Task instructions: Restate every line of the material below word for word, skipping the images.

Data:
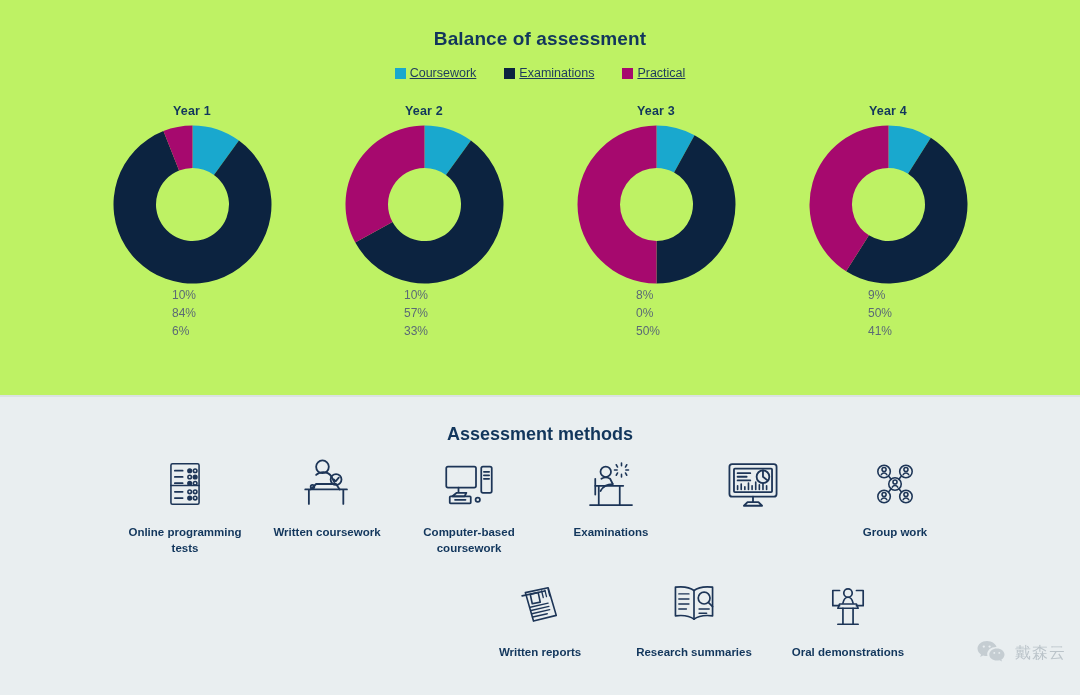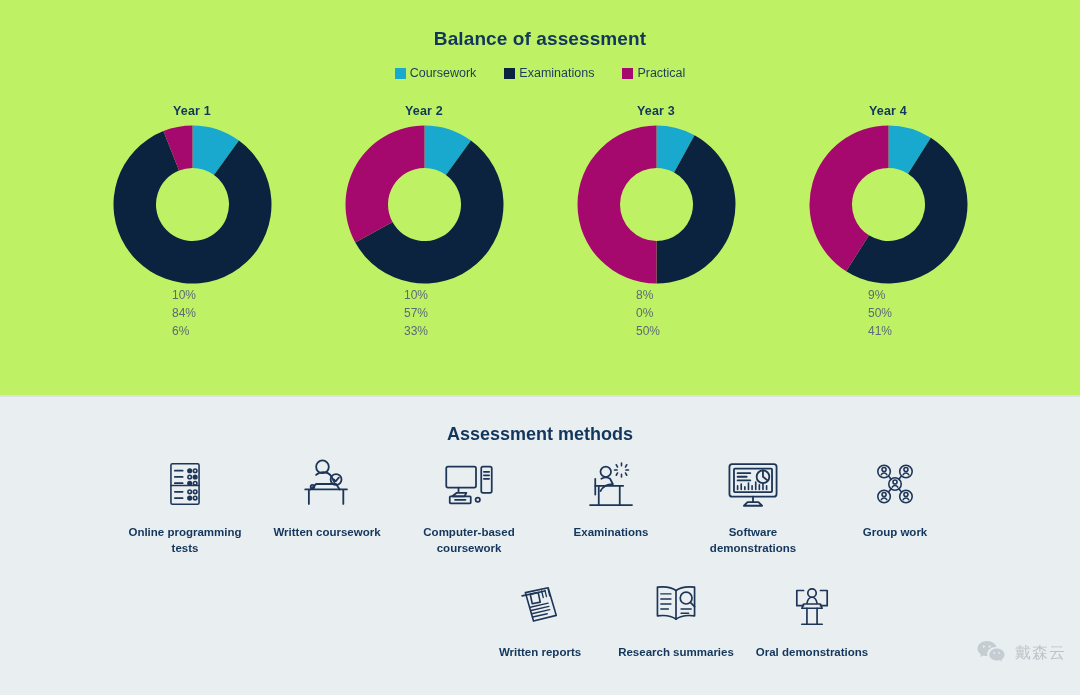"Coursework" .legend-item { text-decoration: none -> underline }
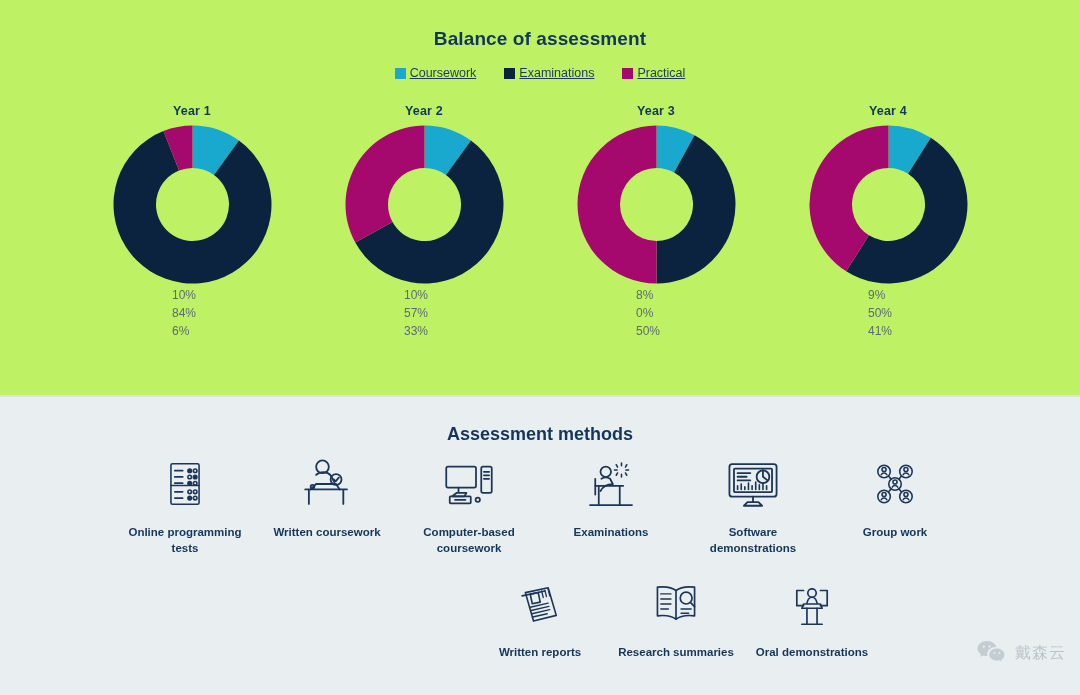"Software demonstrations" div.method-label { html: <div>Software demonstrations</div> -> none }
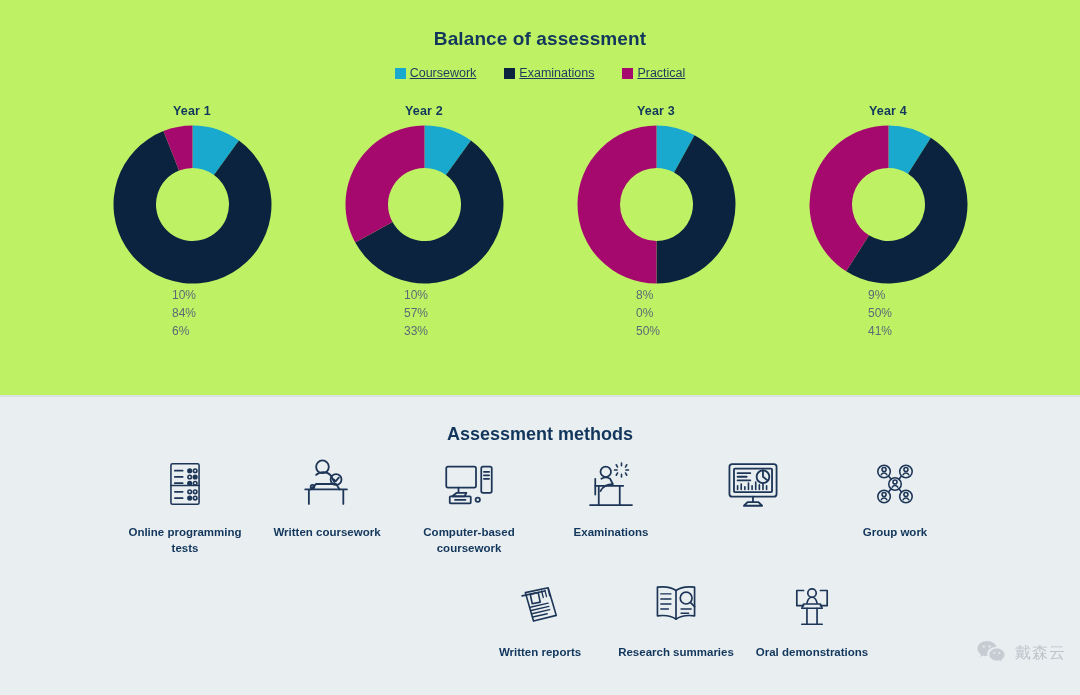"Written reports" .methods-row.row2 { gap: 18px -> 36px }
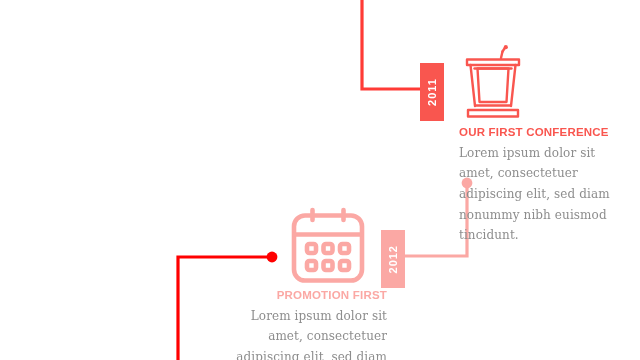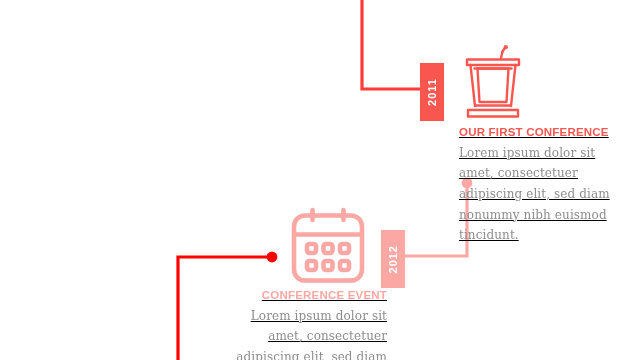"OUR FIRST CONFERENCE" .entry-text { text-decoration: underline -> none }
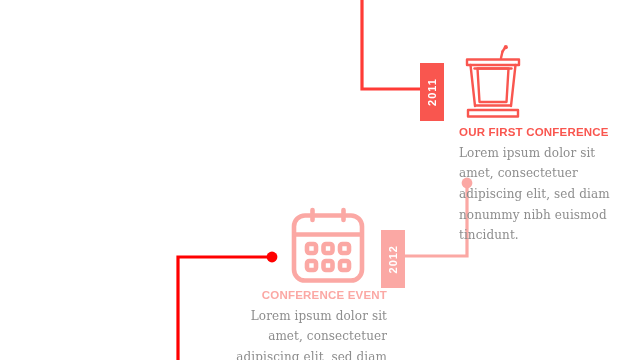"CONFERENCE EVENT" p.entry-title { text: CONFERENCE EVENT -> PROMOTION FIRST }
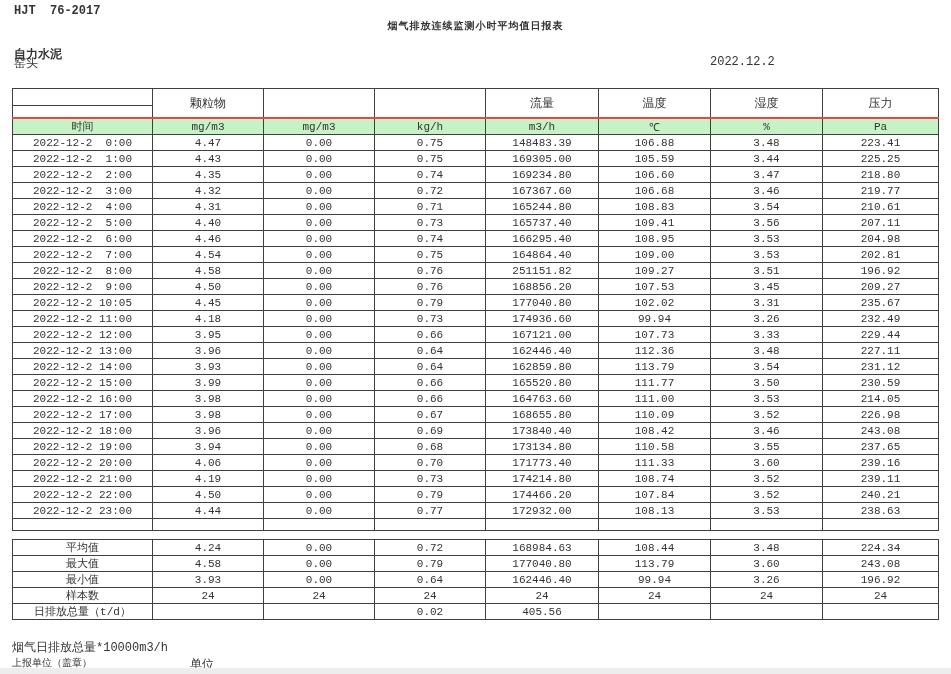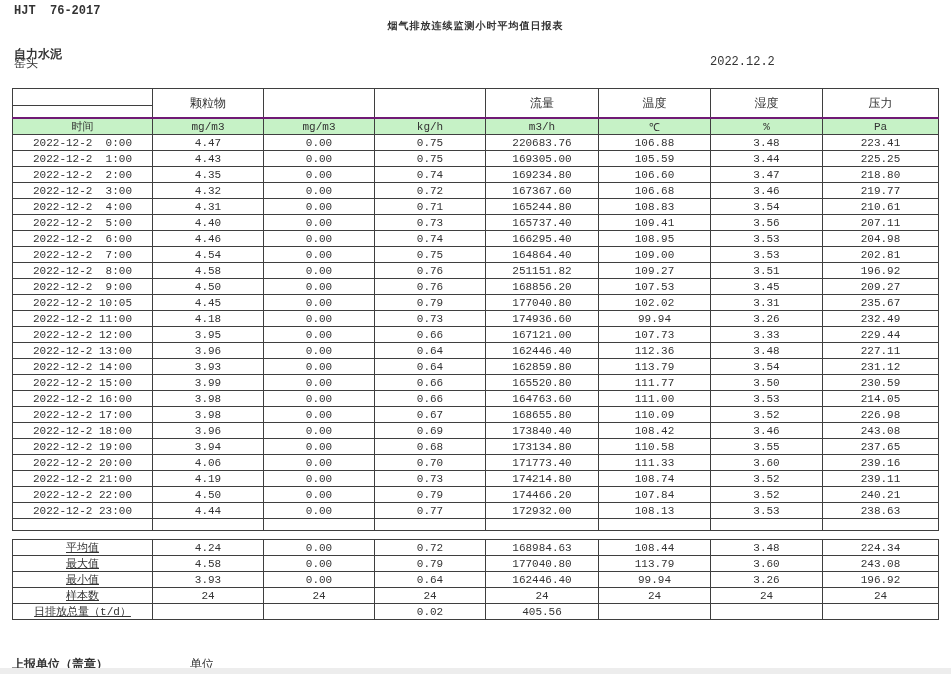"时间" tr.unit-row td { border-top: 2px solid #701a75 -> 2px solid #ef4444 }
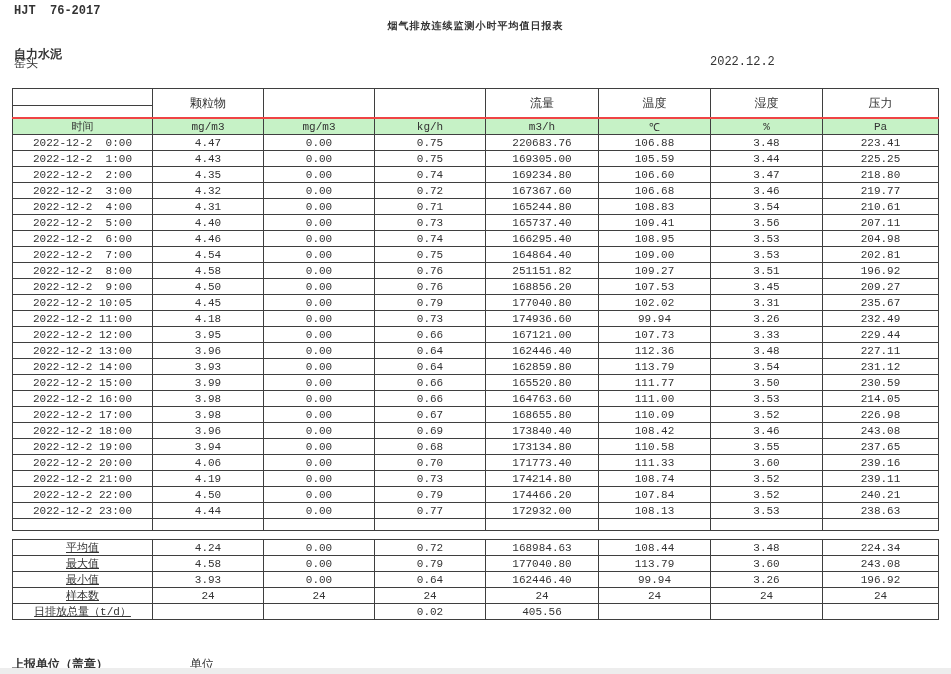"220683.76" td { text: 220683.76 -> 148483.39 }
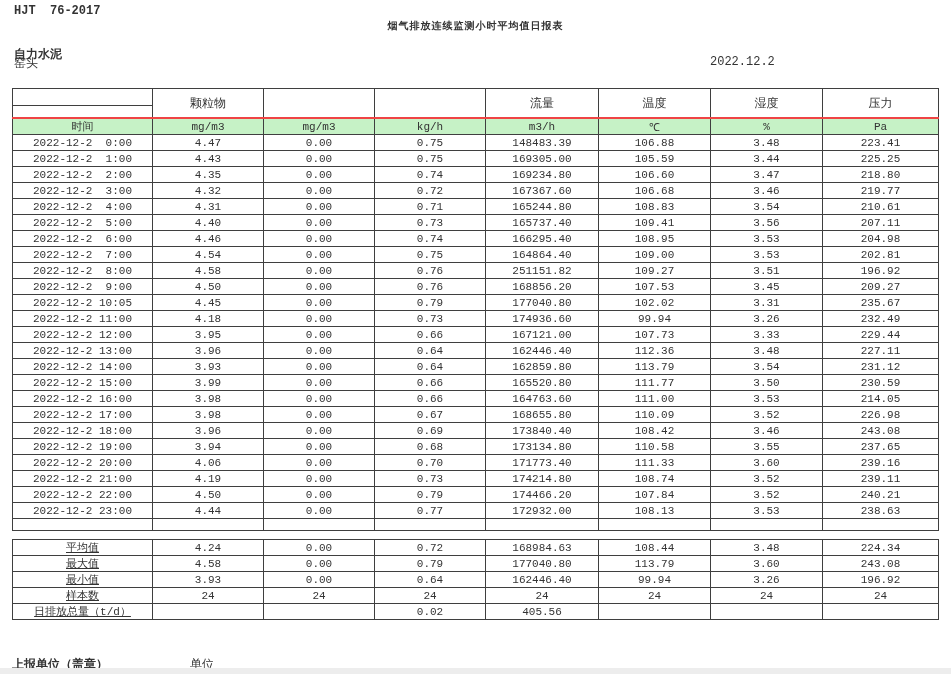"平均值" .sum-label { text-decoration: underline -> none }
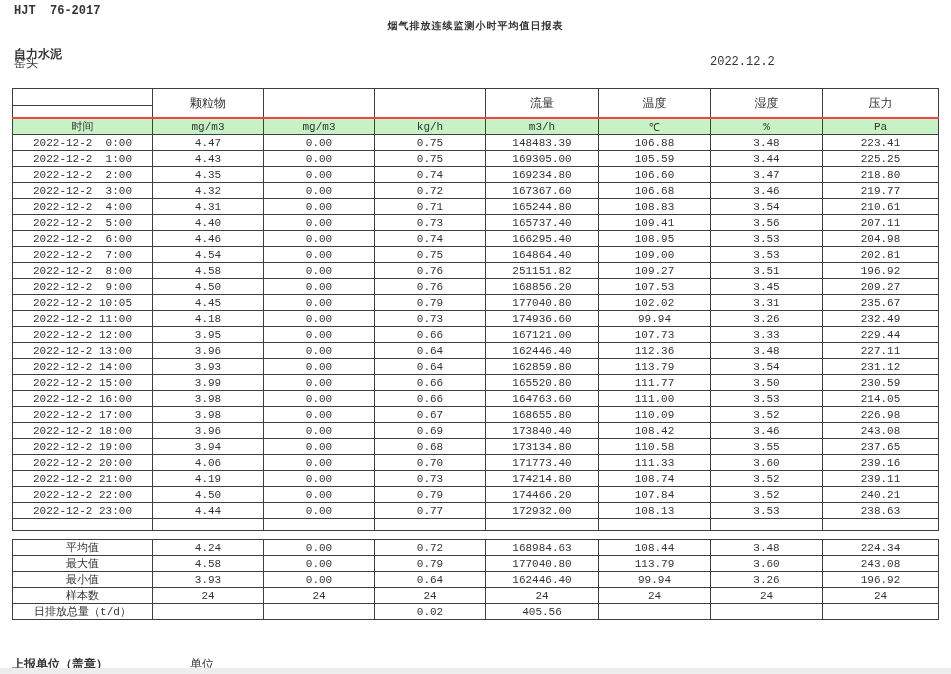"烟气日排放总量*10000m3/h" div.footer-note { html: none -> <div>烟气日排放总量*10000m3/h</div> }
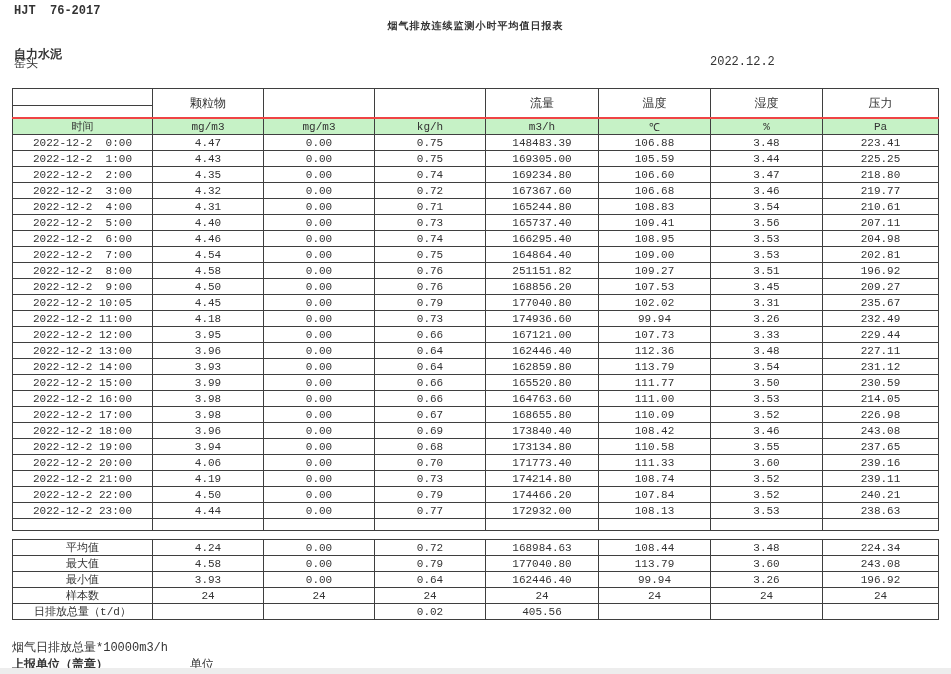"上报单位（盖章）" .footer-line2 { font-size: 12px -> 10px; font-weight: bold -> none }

Answer to the problem:
"Coursework" .legend-item { text-decoration: none -> underline }
"Software demonstrations" div.method-label { html: <div>Software demonstrations</div> -> none }
"Written reports" .methods-row.row2 { gap: 18px -> 36px }
"OUR FIRST CONFERENCE" .entry-text { text-decoration: underline -> none }
"CONFERENCE EVENT" p.entry-title { text: CONFERENCE EVENT -> PROMOTION FIRST }
"时间" tr.unit-row td { border-top: 2px solid #701a75 -> 2px solid #ef4444 }
"220683.76" td { text: 220683.76 -> 148483.39 }
"平均值" .sum-label { text-decoration: underline -> none }
"烟气日排放总量*10000m3/h" div.footer-note { html: none -> <div>烟气日排放总量*10000m3/h</div> }
"上报单位（盖章）" .footer-line2 { font-size: 12px -> 10px; font-weight: bold -> none }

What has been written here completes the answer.